Every line in the listing below from the one with "info, then youre" through the one with "- 4. Add SUMO_HOME" is to be reproduced exactly, both ends included; leave out the rest.
*** Records supplied
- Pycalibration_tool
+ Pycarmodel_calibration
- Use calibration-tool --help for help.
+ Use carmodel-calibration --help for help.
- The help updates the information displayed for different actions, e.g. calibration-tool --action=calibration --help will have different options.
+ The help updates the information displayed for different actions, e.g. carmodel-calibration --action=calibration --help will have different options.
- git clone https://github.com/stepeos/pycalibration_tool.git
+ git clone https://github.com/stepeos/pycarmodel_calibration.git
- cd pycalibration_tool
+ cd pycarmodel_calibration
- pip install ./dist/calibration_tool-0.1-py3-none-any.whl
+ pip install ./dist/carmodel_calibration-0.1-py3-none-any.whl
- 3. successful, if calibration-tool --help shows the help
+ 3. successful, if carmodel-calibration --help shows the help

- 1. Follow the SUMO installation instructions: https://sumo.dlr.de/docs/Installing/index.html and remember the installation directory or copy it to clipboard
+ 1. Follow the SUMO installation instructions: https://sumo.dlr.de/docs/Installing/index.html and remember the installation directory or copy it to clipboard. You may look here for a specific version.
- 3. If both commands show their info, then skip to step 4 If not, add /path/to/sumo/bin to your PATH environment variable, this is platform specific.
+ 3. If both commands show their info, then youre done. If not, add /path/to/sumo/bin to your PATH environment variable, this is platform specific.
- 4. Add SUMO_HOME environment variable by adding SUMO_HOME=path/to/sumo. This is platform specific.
******
*** Records supplied
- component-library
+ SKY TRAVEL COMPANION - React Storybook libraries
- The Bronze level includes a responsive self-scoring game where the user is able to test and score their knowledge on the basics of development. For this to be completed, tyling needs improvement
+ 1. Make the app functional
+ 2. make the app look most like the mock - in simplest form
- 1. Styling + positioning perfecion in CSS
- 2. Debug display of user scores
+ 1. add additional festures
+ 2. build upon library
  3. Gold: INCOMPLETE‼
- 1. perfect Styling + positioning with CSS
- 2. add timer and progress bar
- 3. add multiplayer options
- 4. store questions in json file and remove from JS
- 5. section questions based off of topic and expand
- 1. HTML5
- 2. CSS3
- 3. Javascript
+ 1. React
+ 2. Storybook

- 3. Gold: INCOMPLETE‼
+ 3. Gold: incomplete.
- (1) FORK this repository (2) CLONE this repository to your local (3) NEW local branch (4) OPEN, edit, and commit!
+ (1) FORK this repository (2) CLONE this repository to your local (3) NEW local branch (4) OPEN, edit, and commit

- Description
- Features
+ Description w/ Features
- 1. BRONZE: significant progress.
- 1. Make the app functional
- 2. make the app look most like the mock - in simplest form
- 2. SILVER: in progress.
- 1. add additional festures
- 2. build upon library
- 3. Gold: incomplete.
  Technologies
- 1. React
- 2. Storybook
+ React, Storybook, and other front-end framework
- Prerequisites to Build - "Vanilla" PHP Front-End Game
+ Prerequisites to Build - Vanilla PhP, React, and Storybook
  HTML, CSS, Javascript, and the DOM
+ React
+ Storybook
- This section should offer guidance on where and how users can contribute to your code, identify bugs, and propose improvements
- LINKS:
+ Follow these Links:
******
Exercise solution ▸
+ 3. If both commands show their info, then youre done. If not, add /path/to/sumo/bin to your PATH environment variable, this is platform specific.
- 4. Add SUMO_HOME environment variable by adding SUMO_HOME=path/to/sumo. This is platform specific.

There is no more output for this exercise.